*Entries taken from a collection*:
☆ ☆ ☆ ☆

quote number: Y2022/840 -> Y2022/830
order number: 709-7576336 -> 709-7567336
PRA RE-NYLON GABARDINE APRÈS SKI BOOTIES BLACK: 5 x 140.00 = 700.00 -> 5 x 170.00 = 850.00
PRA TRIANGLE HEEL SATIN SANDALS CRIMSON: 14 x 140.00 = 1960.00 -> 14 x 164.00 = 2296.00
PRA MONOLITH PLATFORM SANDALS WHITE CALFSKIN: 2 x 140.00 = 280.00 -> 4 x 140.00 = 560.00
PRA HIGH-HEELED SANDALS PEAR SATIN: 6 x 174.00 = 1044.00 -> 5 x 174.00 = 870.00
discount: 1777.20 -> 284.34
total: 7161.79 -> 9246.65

☆ ☆ ☆ ☆

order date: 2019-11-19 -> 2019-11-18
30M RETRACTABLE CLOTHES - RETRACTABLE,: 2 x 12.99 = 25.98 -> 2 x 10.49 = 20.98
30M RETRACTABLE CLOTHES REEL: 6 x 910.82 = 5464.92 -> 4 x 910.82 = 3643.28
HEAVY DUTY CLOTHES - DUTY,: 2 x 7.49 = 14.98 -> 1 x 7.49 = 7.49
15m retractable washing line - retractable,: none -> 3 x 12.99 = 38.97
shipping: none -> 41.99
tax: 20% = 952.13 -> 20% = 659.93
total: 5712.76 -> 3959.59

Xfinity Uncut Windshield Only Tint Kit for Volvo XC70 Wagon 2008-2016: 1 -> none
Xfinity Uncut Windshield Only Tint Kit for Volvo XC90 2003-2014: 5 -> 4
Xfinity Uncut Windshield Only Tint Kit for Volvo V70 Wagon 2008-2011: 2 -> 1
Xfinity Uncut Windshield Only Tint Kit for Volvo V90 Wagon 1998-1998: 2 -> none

☆ ☆ ☆ ☆

*ABOUT THIS TASK*:
In the entries above, find the line with "HEAVY DUTY CLOTHES" and the line with "Xfinity Uncut Windshield Only Tint Kit for Volvo V90", then restate word for word both of them and every line between, with nothing more.

*ANSWER TO THIS EXERCISE*:
HEAVY DUTY CLOTHES - DUTY,: 2 x 7.49 = 14.98 -> 1 x 7.49 = 7.49
15m retractable washing line - retractable,: none -> 3 x 12.99 = 38.97
shipping: none -> 41.99
tax: 20% = 952.13 -> 20% = 659.93
total: 5712.76 -> 3959.59

Xfinity Uncut Windshield Only Tint Kit for Volvo XC70 Wagon 2008-2016: 1 -> none
Xfinity Uncut Windshield Only Tint Kit for Volvo XC90 2003-2014: 5 -> 4
Xfinity Uncut Windshield Only Tint Kit for Volvo V70 Wagon 2008-2011: 2 -> 1
Xfinity Uncut Windshield Only Tint Kit for Volvo V90 Wagon 1998-1998: 2 -> none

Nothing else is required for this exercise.